Так что и к этим делам Кшисяк остыл душой. Хмуро ходил между людьми. Редко когда слово скажет. Делал свою работу, будто во сне. Работал, потому что так уж привык всю жизнь. Но даже и работы уже не чувствовал. Отупел.
И одного хотел, чтобы дома было спокойно. Но и этого не было.
Едва затихала ссора между Павлом и Зоськой, как начиналась за стеной.
Там жили семеро Зависляков. Четверо детей, мал мала меньше, девка, которой шел уже девятнадцатый год, и двое стариков.
В их каморке стоял непрестанный крик. Дети целый день ссорились, дрались и визжали, хоть святых вон выноси. И это продолжалось, пока вечером не приходил конюх Зависляк.
Тут уж начинался чистый судный день.
Зависляк лупил всех по очереди, начиная с самого младшего. И лупил не на шутку, ремня не жалел. Зоська аж вся белела от страха, потому что сквозь стенку все было слышно.
— Я тебе что говорил, холера проклятая? Что я тебе сто раз говорил? Где ты пропадал, почему тебя на месте не было? Куда тебя черти носили, чурбан ты этакий?
Сперва тихонько скулил какие-то оправдания детский голос, потом свистел ремень и раздавался раздирающий крик:
— Караул! Ой, таточка, не бейте! Не бейте! Караул!
И так уж и шло по порядку, пока не вмешивалась Завислячиха, боясь, чтобы он не поубивал ребятишек. Тогда он бросал детей и принимался за бабу. И так каждый день.
Но в этот вечер, видно, стряслось что-то из ряда вон. Скрипнула дверь, и маленькие Зависляки по одному выскользнули из каморки. Усевшись под ясенями, они шепотом совещались.
А в каморке Зависляк бил старшую, Розку. Крик был такой, что в бараках захлопали двери, люди выскочили из своих комнатенок. Роза кричала протяжно и вдруг вскрикнула таким нечеловеческим голосом, что Кшисяк вздрогнул. Тяжело поднявшись с лавки, он направился к соседям.

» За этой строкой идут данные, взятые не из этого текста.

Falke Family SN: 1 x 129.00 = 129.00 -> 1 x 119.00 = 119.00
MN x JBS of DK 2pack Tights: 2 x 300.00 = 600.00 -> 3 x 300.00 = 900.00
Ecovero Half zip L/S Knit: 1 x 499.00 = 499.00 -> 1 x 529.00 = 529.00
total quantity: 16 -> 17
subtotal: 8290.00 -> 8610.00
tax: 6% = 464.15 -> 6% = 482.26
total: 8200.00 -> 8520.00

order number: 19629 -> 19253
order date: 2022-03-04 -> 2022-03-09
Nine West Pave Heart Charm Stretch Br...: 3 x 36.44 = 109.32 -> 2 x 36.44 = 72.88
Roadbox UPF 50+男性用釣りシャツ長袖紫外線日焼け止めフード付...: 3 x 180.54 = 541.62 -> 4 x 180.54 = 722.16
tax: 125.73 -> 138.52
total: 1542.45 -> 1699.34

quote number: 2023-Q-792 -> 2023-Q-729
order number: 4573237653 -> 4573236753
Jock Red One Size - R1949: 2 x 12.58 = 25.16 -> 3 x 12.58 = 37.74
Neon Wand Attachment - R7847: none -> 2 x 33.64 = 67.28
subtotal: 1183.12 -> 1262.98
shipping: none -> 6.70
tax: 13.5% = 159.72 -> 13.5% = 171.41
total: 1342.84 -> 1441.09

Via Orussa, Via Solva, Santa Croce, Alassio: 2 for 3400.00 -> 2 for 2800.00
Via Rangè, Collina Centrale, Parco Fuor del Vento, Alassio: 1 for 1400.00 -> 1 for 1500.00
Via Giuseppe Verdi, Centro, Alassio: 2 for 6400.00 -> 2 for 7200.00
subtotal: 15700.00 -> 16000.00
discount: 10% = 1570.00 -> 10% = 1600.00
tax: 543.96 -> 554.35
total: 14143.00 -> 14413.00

Они даже не ответили, когда он поздоровался, не слышали, как он вошел. Зависляк, намотав на руку длинные волосы Розы, порол ее ремнем и пинал ногой в высоком сапоге. Все лицо девушки было в крови.
— Побойтесь вы бога, что у вас тут делается?
Зависляк поднял слепые от бешенства глаза.
— Что делается? Ни стыда, ни совести на свете не осталось! Мало тебе нищеты, мало тебе всего, так еще доченька тебе подбавит! Так подбавит, что света не взвидишь! Чтобы в глаза людям взглянуть совестно было!
На пороге уже теснились любопытные.
— Хоть бы ты сам-то людей постыдился! — унимала его жена, которая теперь появилась из какого-то угла с черным синяком под глазом.
— А без меня люди не увидят? Без меня люди не узнают? Убирайся, стерва, чтоб глаза мои тебя не видели! — рявкнул он с новым приступом бешенства на припавшую к глиняному полу Розу.